> _Recorded information_:

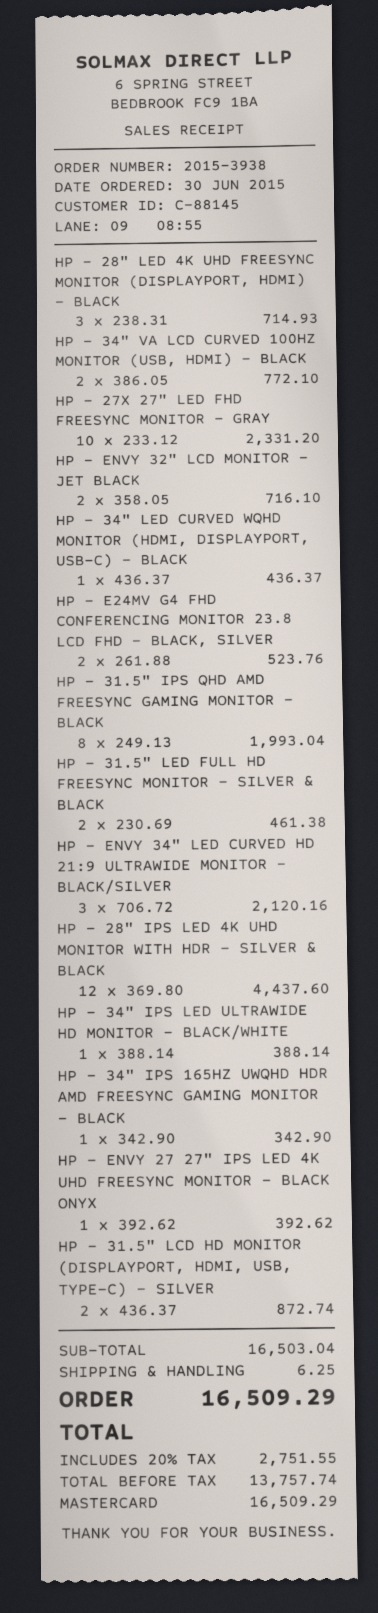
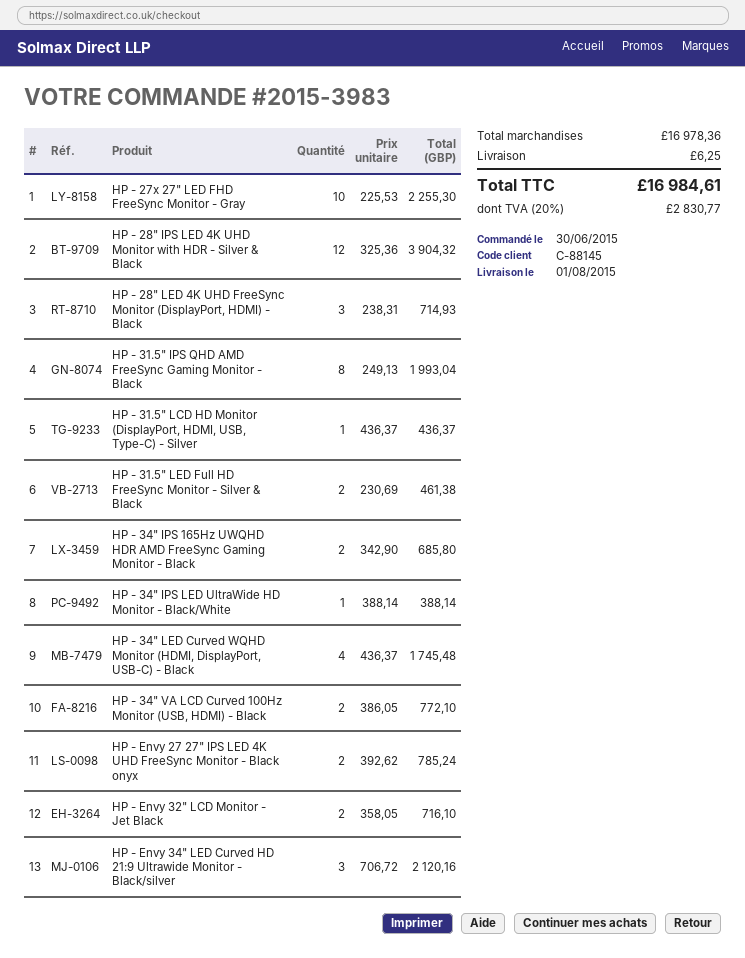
order number: 2015-3938 -> 2015-3983
HP - 27X 27" LED FHD FREESYNC MONITOR - GRAY: 10 x 233.12 = 2331.20 -> 10 x 225.53 = 2255.30
HP - 34" LED CURVED WQHD MONITOR (HDMI, DISPLAYPORT, USB-C) - BLACK: 1 x 436.37 = 436.37 -> 4 x 436.37 = 1745.48
HP - E24MV G4 FHD CONFERENCING MONITOR 23.8 LCD FHD - BLACK, SILVER: 2 x 261.88 = 523.76 -> none
HP - 28" IPS LED 4K UHD MONITOR WITH HDR - SILVER & BLACK: 12 x 369.80 = 4437.60 -> 12 x 325.36 = 3904.32
HP - 34" IPS 165HZ UWQHD HDR AMD FREESYNC GAMING MONITOR - BLACK: 1 x 342.90 = 342.90 -> 2 x 342.90 = 685.80
HP - ENVY 27 27" IPS LED 4K UHD FREESYNC MONITOR - BLACK ONYX: 1 x 392.62 = 392.62 -> 2 x 392.62 = 785.24
HP - 31.5" LCD HD MONITOR (DISPLAYPORT, HDMI, USB, TYPE-C) - SILVER: 2 x 436.37 = 872.74 -> 1 x 436.37 = 436.37
subtotal: 16503.04 -> 16978.36
tax: 20% = 2751.55 -> 20% = 2830.77
total: 16509.29 -> 16984.61

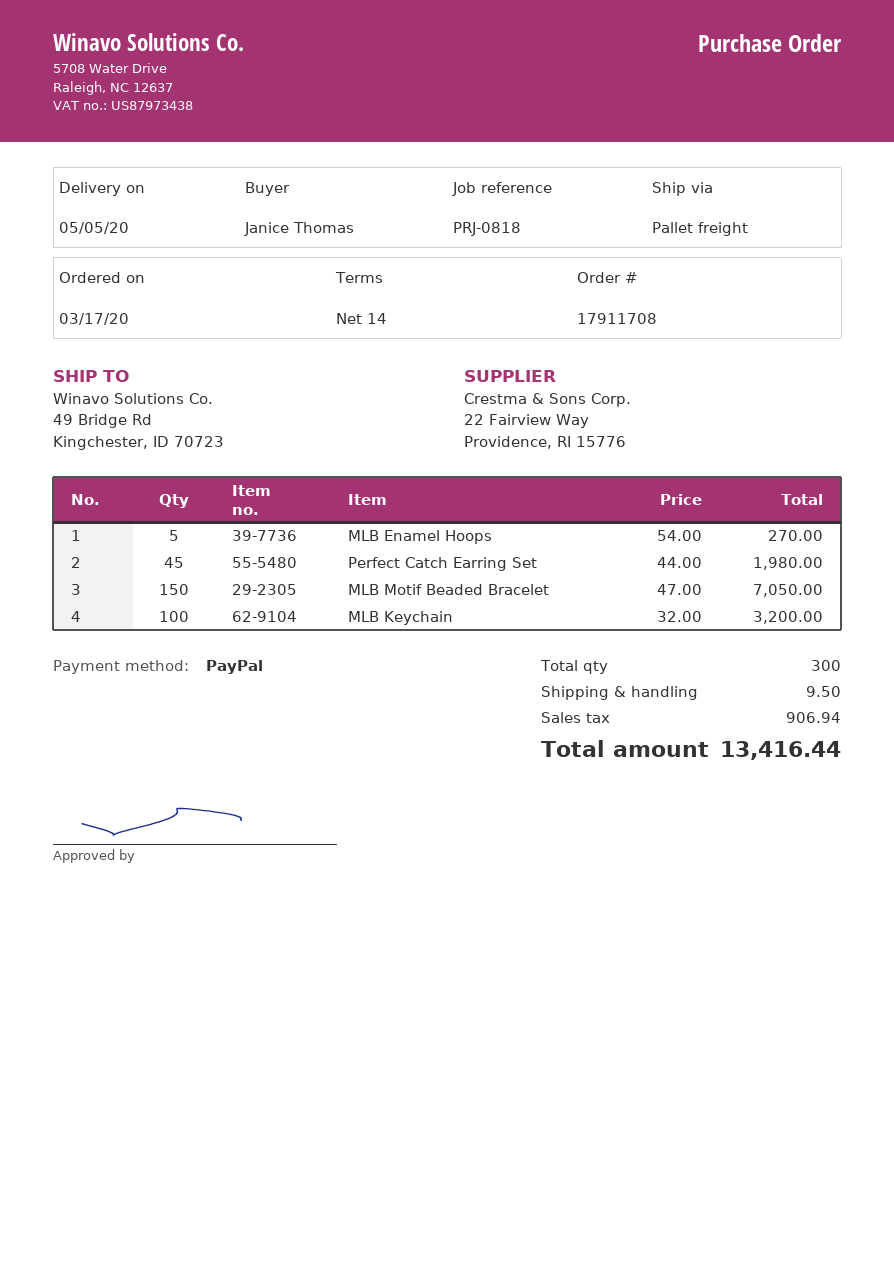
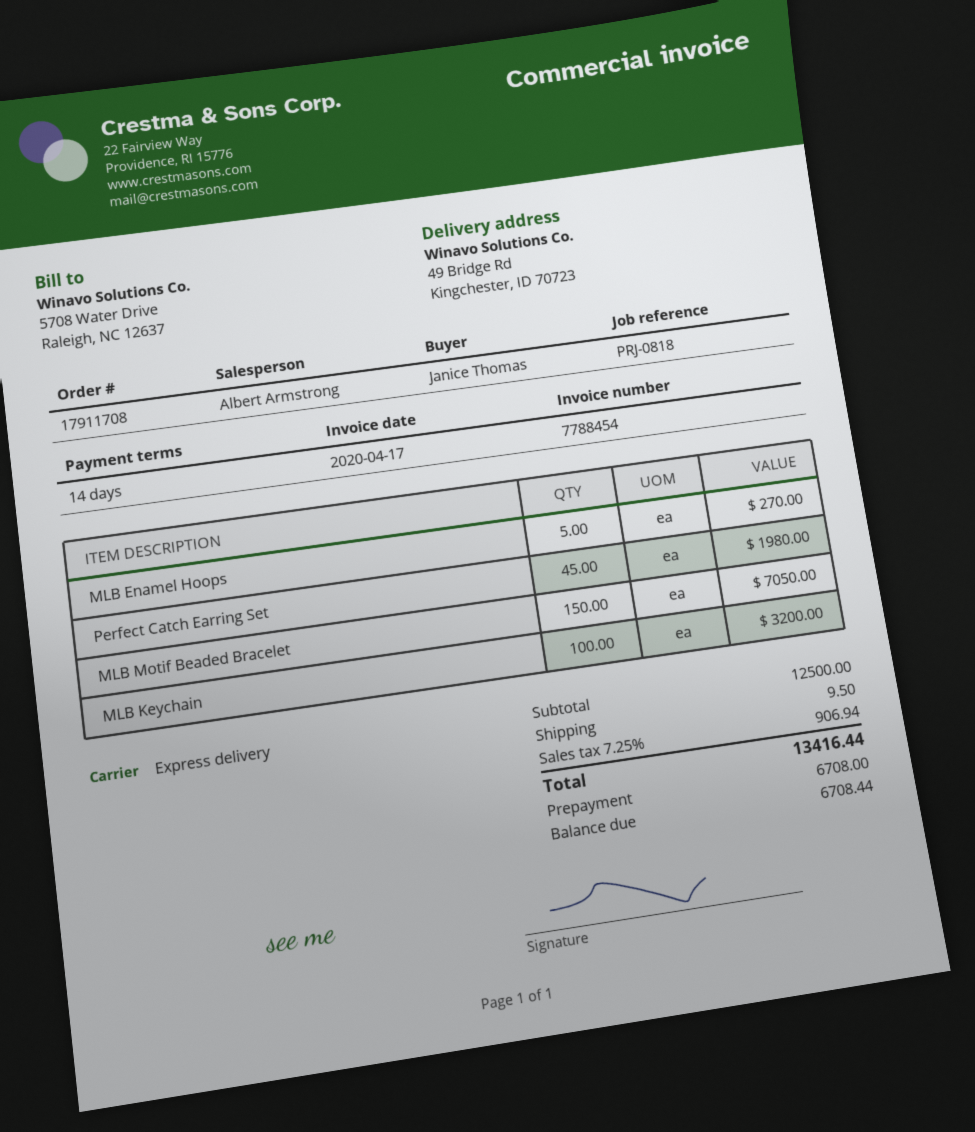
shipping method: pallet freight -> express

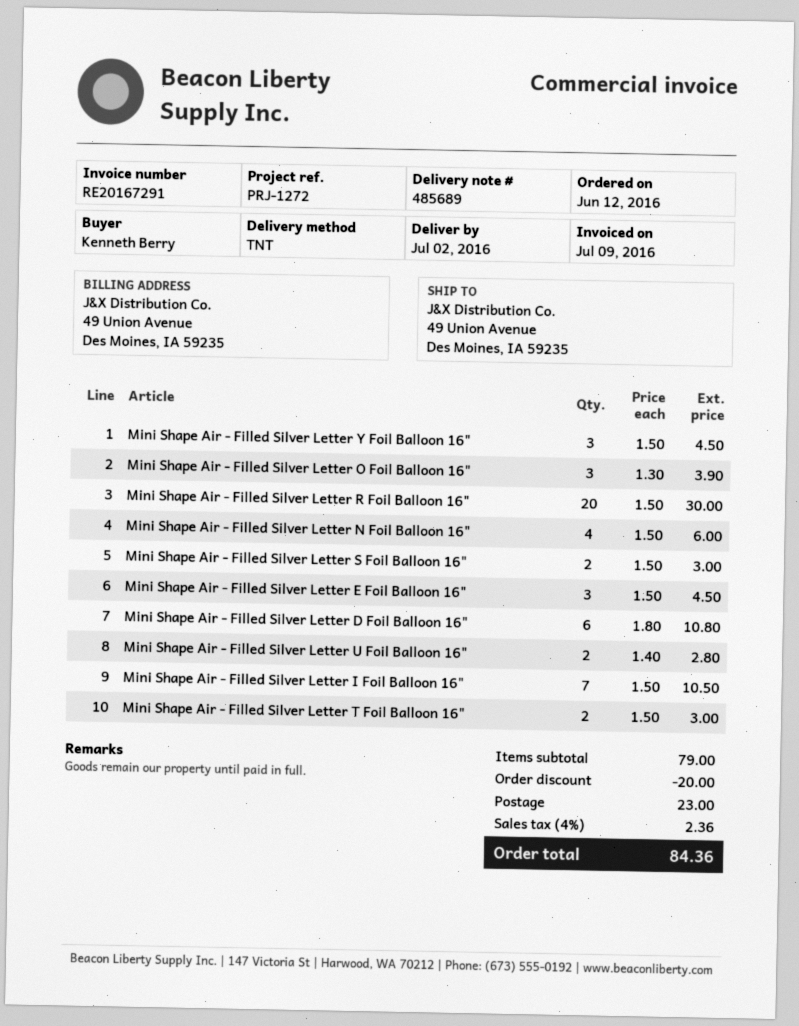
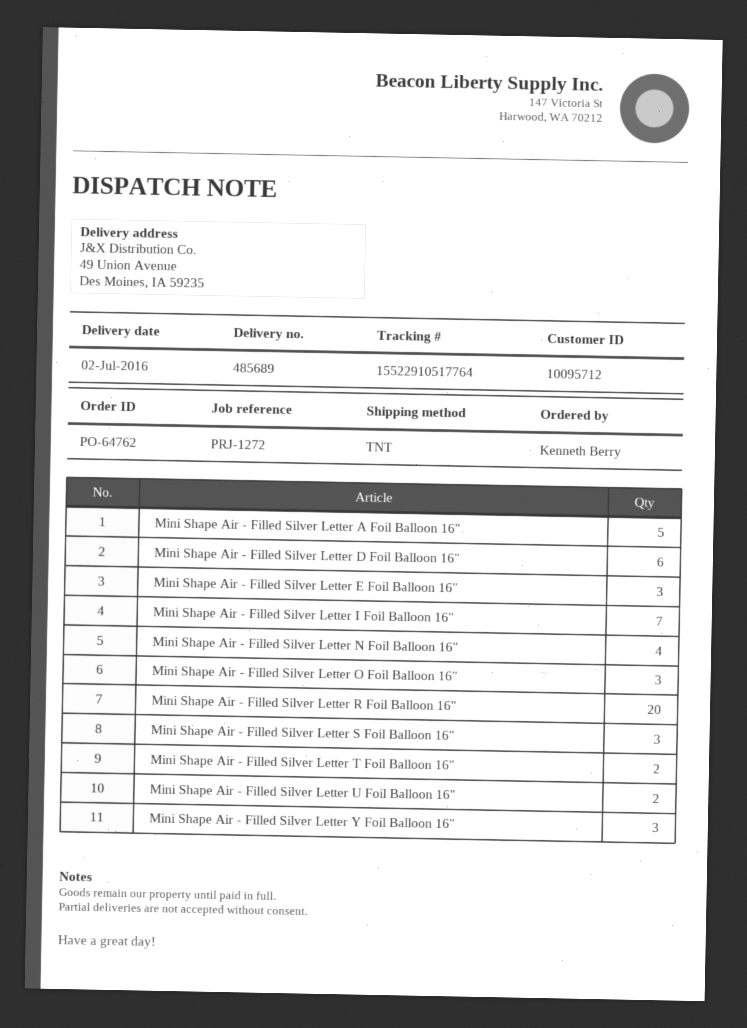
Mini Shape Air - Filled Silver Letter S Foil Balloon 16": 2 -> 3
Mini Shape Air - Filled Silver Letter A Foil Balloon 16": none -> 5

> _Work to complete_:
Every line of the listing should be repeated exactly; no picture should appear.

> _Task solution_:
order number: 2015-3938 -> 2015-3983
HP - 27X 27" LED FHD FREESYNC MONITOR - GRAY: 10 x 233.12 = 2331.20 -> 10 x 225.53 = 2255.30
HP - 34" LED CURVED WQHD MONITOR (HDMI, DISPLAYPORT, USB-C) - BLACK: 1 x 436.37 = 436.37 -> 4 x 436.37 = 1745.48
HP - E24MV G4 FHD CONFERENCING MONITOR 23.8 LCD FHD - BLACK, SILVER: 2 x 261.88 = 523.76 -> none
HP - 28" IPS LED 4K UHD MONITOR WITH HDR - SILVER & BLACK: 12 x 369.80 = 4437.60 -> 12 x 325.36 = 3904.32
HP - 34" IPS 165HZ UWQHD HDR AMD FREESYNC GAMING MONITOR - BLACK: 1 x 342.90 = 342.90 -> 2 x 342.90 = 685.80
HP - ENVY 27 27" IPS LED 4K UHD FREESYNC MONITOR - BLACK ONYX: 1 x 392.62 = 392.62 -> 2 x 392.62 = 785.24
HP - 31.5" LCD HD MONITOR (DISPLAYPORT, HDMI, USB, TYPE-C) - SILVER: 2 x 436.37 = 872.74 -> 1 x 436.37 = 436.37
subtotal: 16503.04 -> 16978.36
tax: 20% = 2751.55 -> 20% = 2830.77
total: 16509.29 -> 16984.61

shipping method: pallet freight -> express

Mini Shape Air - Filled Silver Letter S Foil Balloon 16": 2 -> 3
Mini Shape Air - Filled Silver Letter A Foil Balloon 16": none -> 5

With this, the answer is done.